2020 — Goodbye!
Come Celebrate with me….!

2020 — as we end this year, I feel it necessary to say thank you. We have been challenged in ways different from any other time in our life. Personally, I have been forced to reflect on my professional career, re-examine each and every choice, every turn of events, every success, and all my failures. As I continue to be challenged, reassessing my new position, I work to put my condition in its proper context. To remind myself that many others, many, many, others, are suffering more than I. I have always lived with the knowledge, that while at times I have had to struggle, I am privileged. I see the faces and remember the names of individuals, some who I have called and can still call “friend” — friends who will never reach their potential simply because of their place of birth, color of their skin, or lack of opportunity. People, good, good people, who have died without fully knowing the greatness this world holds, realizing that at times I may have not seen and felt this wonder but for their kindness.
Still, each of our situations is not without its own misery. To reflect on one’s life is a perilous endeavor at best. To review the opportunities lost to misdirection, selfishness, or simply uninformed judgement, is a tragic exercise in regret. Moreover, to know you may never have the occasion to use this knowledge gained through disaster, to build again with worn out tools, to pay forward the kindness so many offered you. This is the focus of our grief.

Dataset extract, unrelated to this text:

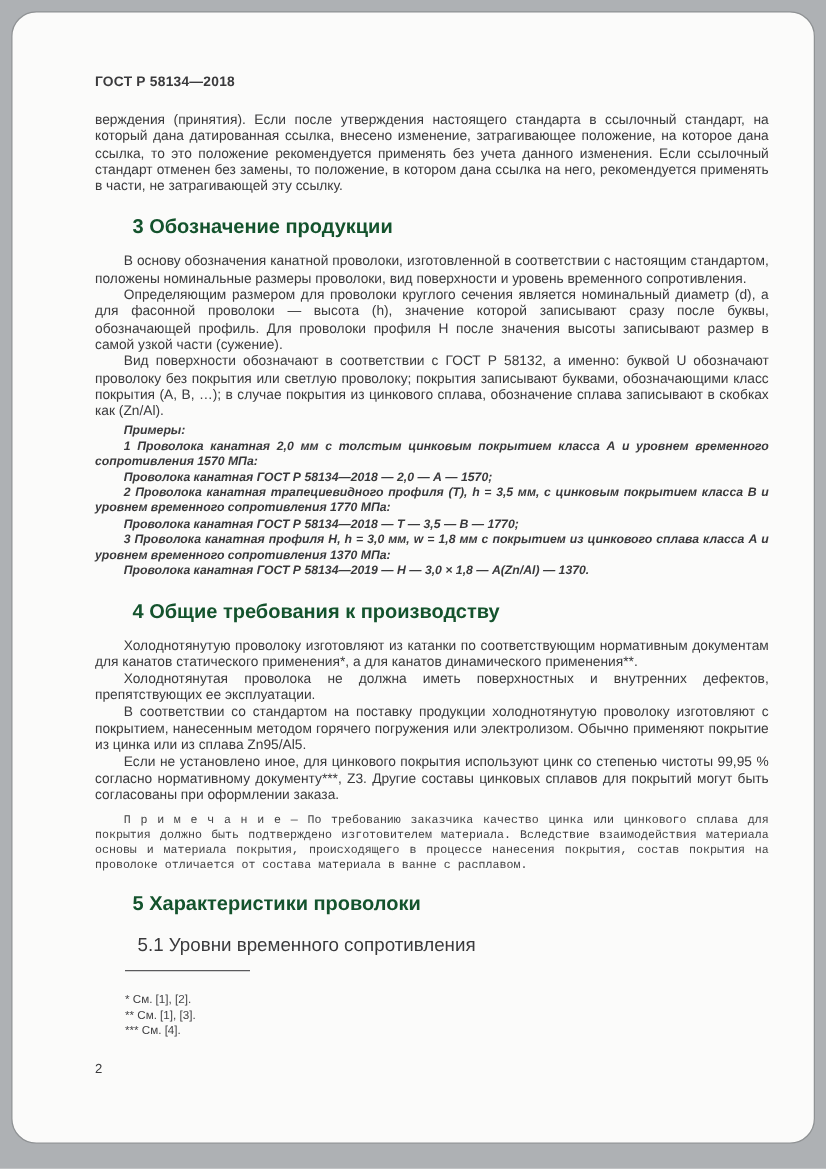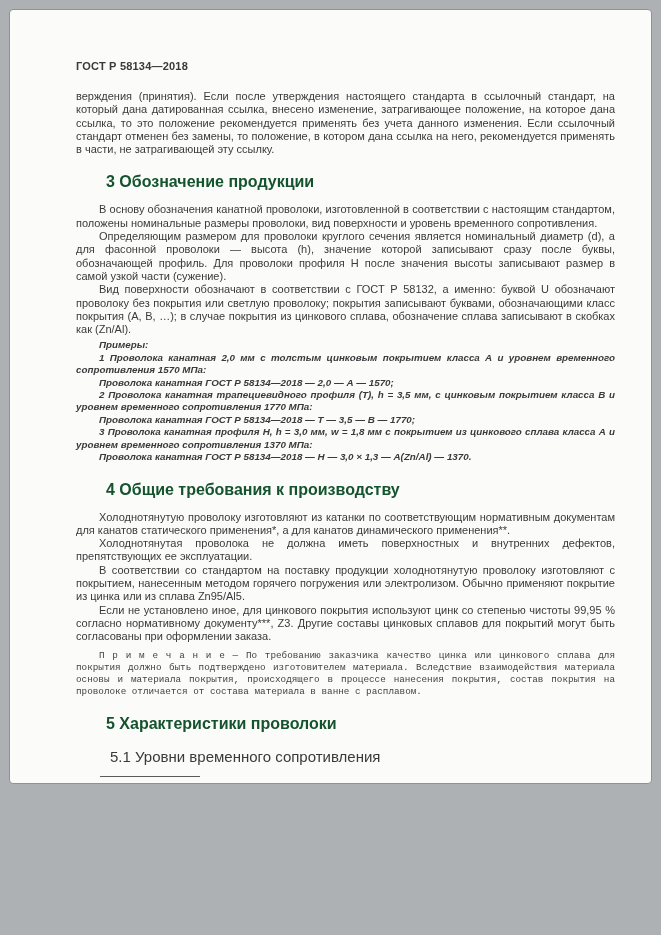"ГОСТ Р 58134—2018" .page { border-radius: 4px -> 20px; height: 775px -> 906px }
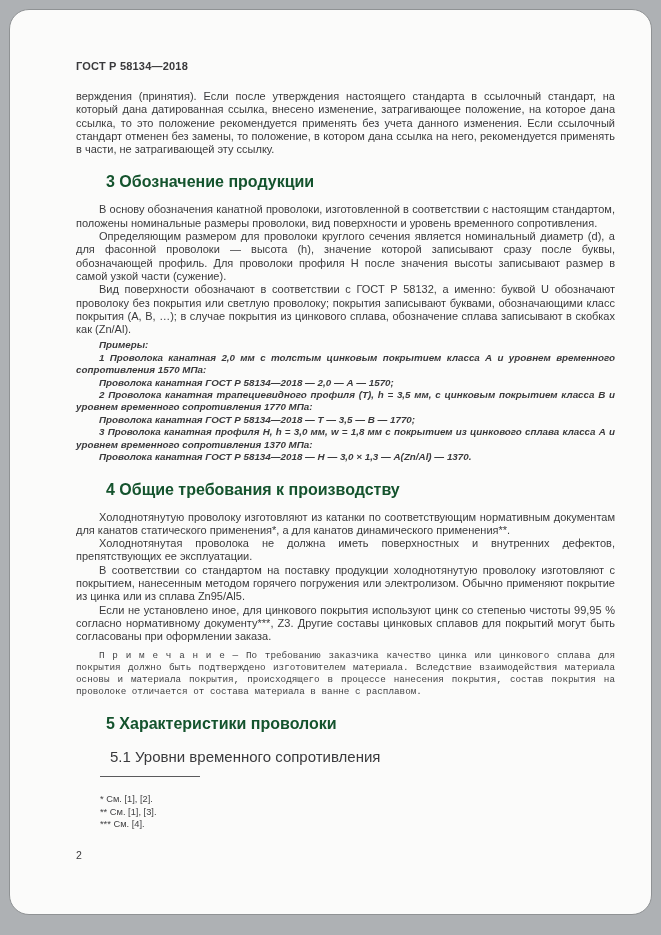"Проволока канатная ГОСТ Р 58134—2018 — Н" p { text: 2018 — Н — 3,0 × 1,3 -> 2019 — Н — 3,0 × 1,8 }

We will survive; kindness is all around us, and while in our thoughts we sit alone, we know we are not alone. But at the end of any journey there is sadness, sorrow born of having to let go. Yes, and fear. For no one knows what comes next. But there is also hope. Hope, like magic appears in most unexpected places. In the smiles of family, being together, sharing the small moments, a cold breeze carrying the expectation of changing seasons and new adventures. Hope lives in the sound of a friendly voice, a quick reply — written between the rush of one’s own daily struggle to stay a step ahead, and in the memory of times spent together, in better times with a different future in view. It is for these we should say thank you. “Being there” is nothing, unless it is acknowledged so let us acknowledge each other — let us thank each other. And in the words of Lucille Clifton, let us join together and “Come celebrate with me, that every day, something has tried to kill me, and has failed.”